Let $a_1, a_2, \dots, a_N$ ~a_1, a_2, \dots, a_N~ be the sequence of elevations.

Without minimizing the maximum elevation

We can mostly ignore the constraint that all elevations are positive, provided our elevations are not too far apart. This is because once we have generated a sequence satisfying the requirements, we can increase or decrease each element of $a$ ~a~ by the same amount such that all elements of $a$ ~a~ are positive.

Let us define a sequence $b_1, b_2, \dots, b_{N-1}$ ~b_1, b_2, \dots, b_{N-1}~ such that $b_i = a_{i+1}-a_i$ ~b_i = a_{i+1}-a_i~. In other words, $b$ ~b~ is the difference array of $a$ ~a~. Note that the requirement that $a_l, a_{l+1}, \dots, a_r$ ~a_l, a_{l+1}, \dots, a_r~ is increasing is equivalent to the requirement that $b_l, b_{l+1}, \dots, b_{r-1}$ ~b_l, b_{l+1}, \dots, b_{r-1}~ are positive. Similarly, the requirement that $a_l, a_{l+1}, \dots, a_r$ ~a_l, a_{l+1}, \dots, a_r~ is decreasing is equivalent to the requirement that $b_l, b_{l+1}, \dots, b_{r-1}$ ~b_l, b_{l+1}, \dots, b_{r-1}~ are negative. Finally, since no two adjacent elements of $a$ ~a~ can equal, $0$ ~0~ cannot be present in sequence $b$ ~b~.

For the solution without minimizing the maximum element of $a$ ~a~, it suffices to set the corresponding elements of $b$ ~b~ to $1$ ~1~ for each increasing requirement, and all other elements of $b$ ~b~ to $-1$ ~-1~. We can then reconstruct $a$ ~a~ as the prefix sum sequence of $b$ ~b~, and apply the required shift such that all elements of $a$ ~a~ are positive. If there are two conflicting requirements such that an element of $b$ ~b~ must be both positive and negative, then there is no solution.

Minimizing the maximum elevation

Now, we will try to find a solution which minimizes the maximum element of $a$ ~a~. As we will see later, there is an edge case regarding whether the maximum elevation can be $2$ ~2~. Depending on the implementation, it may be easier to initially test whether $1, 2, 1, 2, \dots$ ~1, 2, 1, 2, \dots~ or $2, 1, 2, 1, \dots$ ~2, 1, 2, 1, \dots~ are valid sequences of $a$ ~a~. The rest of the solution handles the case where these sequences are invalid (and that the requirements do not contradict each other so that a solution exists).

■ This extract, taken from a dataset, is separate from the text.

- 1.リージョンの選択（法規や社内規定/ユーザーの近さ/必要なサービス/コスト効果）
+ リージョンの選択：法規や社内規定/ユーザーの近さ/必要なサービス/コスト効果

Furthermore, let us merge overlapping intervals of the same type. For example, if we know that subarray from $1$ ~1~ to $3$ ~3~ is increasing, and that the subarray from $3$ ~3~ to $5$ ~5~ is increasing, then the subarray from $1$ ~1~ to $5$ ~5~ is increasing.

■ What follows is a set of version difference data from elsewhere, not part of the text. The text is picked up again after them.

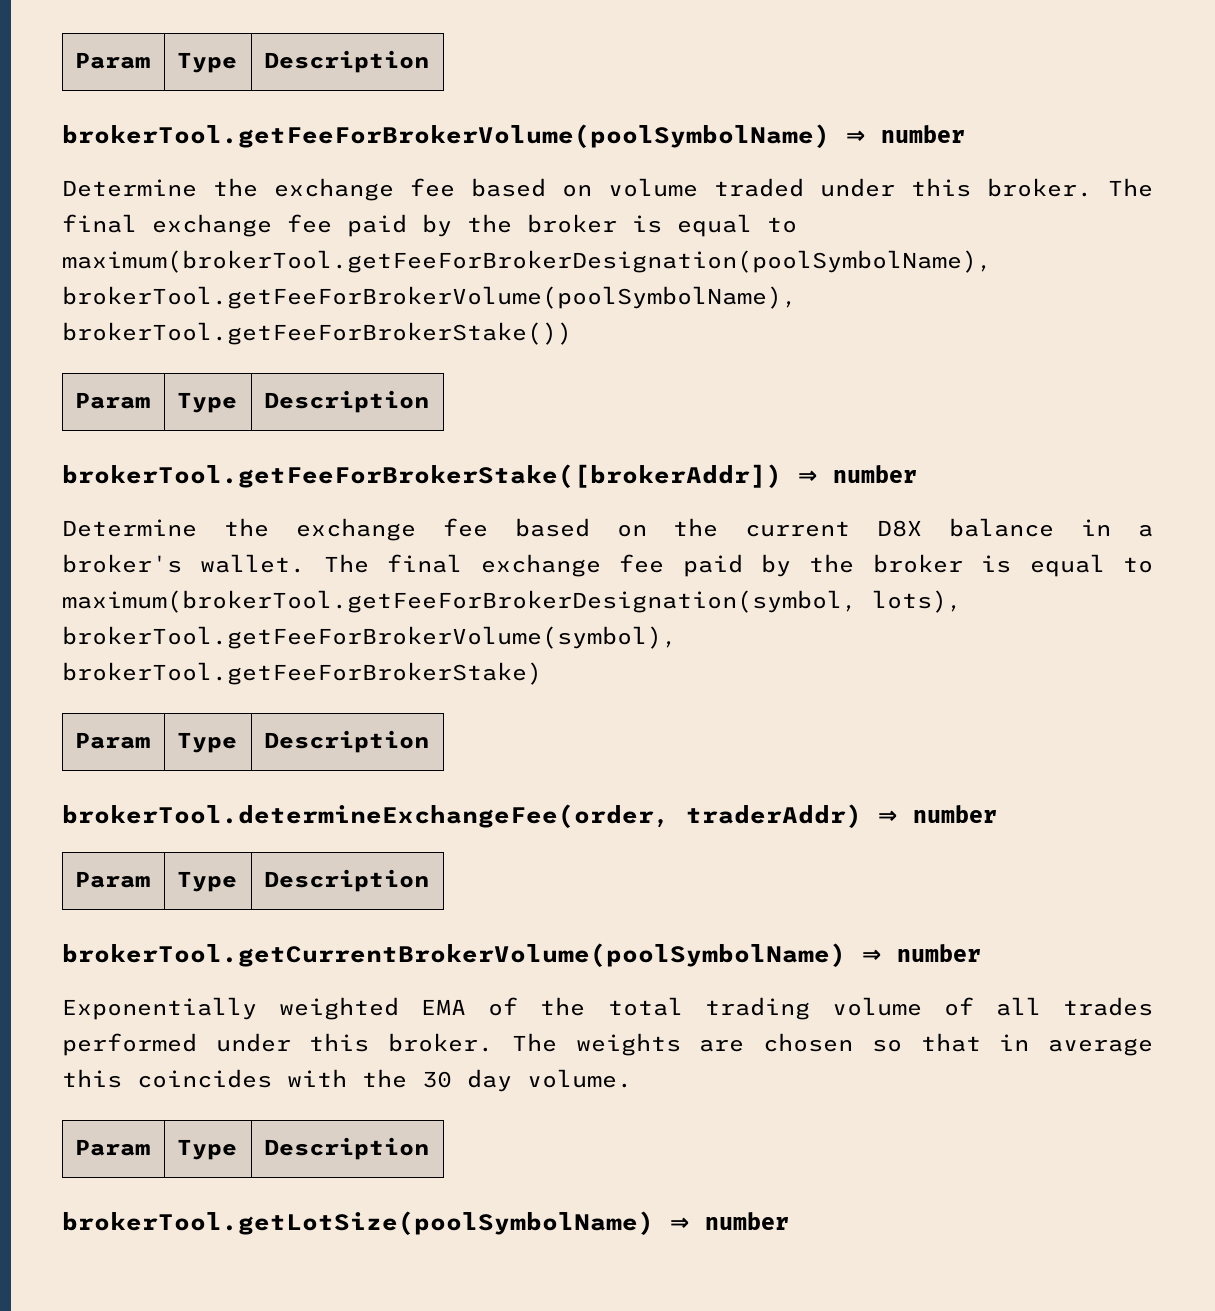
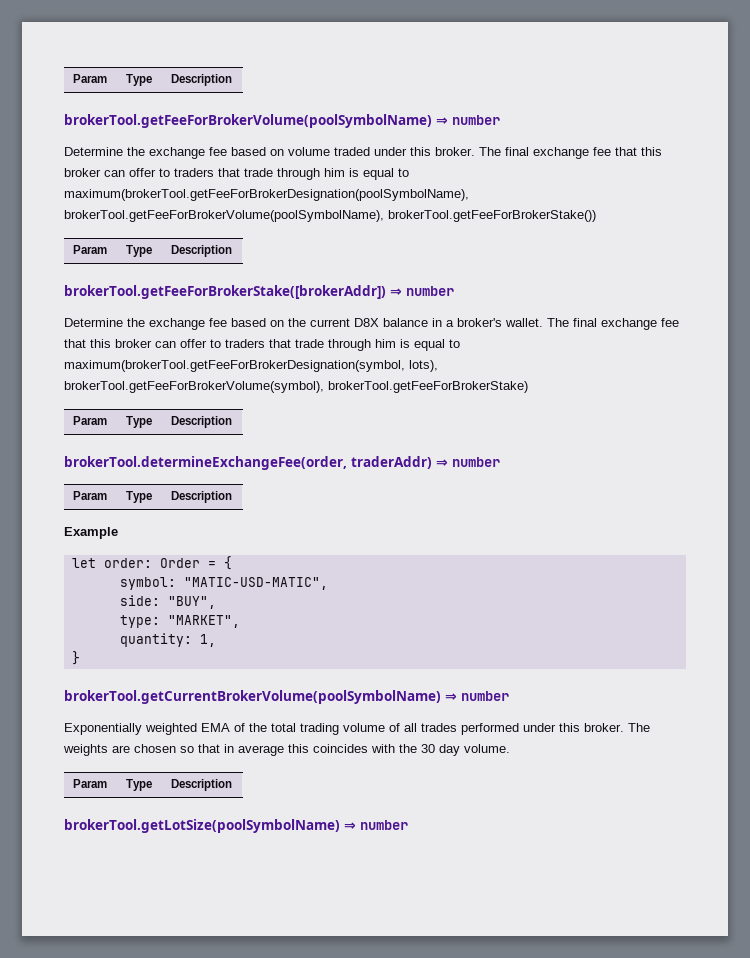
- The final exchange fee paid by the broker is equal to maximum(brokerTool.getFeeForBrokerDesignation(poolSymbolName), brokerTool.getFeeForBrokerVolume(poolSymbolName), brokerTool.getFeeForBrokerStake())
+ The final exchange fee that this broker can offer to traders that trade through him is equal to maximum(brokerTool.getFeeForBrokerDesignation(poolSymbolName), brokerTool.getFeeForBrokerVolume(poolSymbolName), brokerTool.getFeeForBrokerStake())
- The final exchange fee paid by the broker is equal to maximum(brokerTool.getFeeForBrokerDesignation(symbol, lots), brokerTool.getFeeForBrokerVolume(symbol), brokerTool.getFeeForBrokerStake)
+ The final exchange fee that this broker can offer to traders that trade through him is equal to maximum(brokerTool.getFeeForBrokerDesignation(symbol, lots), brokerTool.getFeeForBrokerVolume(symbol), brokerTool.getFeeForBrokerStake)
+ Example
+ let order: Order = {
+ symbol: "MATIC-USD-MATIC",
+ side: "BUY",
+ type: "MARKET",
+ quantity: 1,
+ }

Let $K$ ~K~ be the maximum value of $r_i-l_i+1$ ~r_i-l_i+1~ amongst all merged requirements. Clearly, no solution with a maximum elevation of less than $K$ ~K~ exists.

We conjecture that there is a solution with a maximum elevation of $\max(3, K)$ ~\max(3, K)~. We will process the requirements from left to right. For each increasing requirement between $l_i$ ~l_i~ and $r_i$ ~r_i~, we can set the corresponding subarray to any increasing sequence such that $a_{l_i} = 1$ ~a_{l_i} = 1~ and $a_{r_i} = K$ ~a_{r_i} = K~. For each decreasing requirement between $l_i$ ~l_i~ and $r_i$ ~r_i~, we can set the corresponding subarray to any decreasing sequence such that $a_{l_i} = K$ ~a_{l_i} = K~ and $a_{r_i} = 1$ ~a_{r_i} = 1~. For any element of $a_i$ ~a_i~ which has not yet been determined, we can set it to any value which is not equal to its neighbours; this is always possible since we have at least $3$ ~3~ unique values to work with.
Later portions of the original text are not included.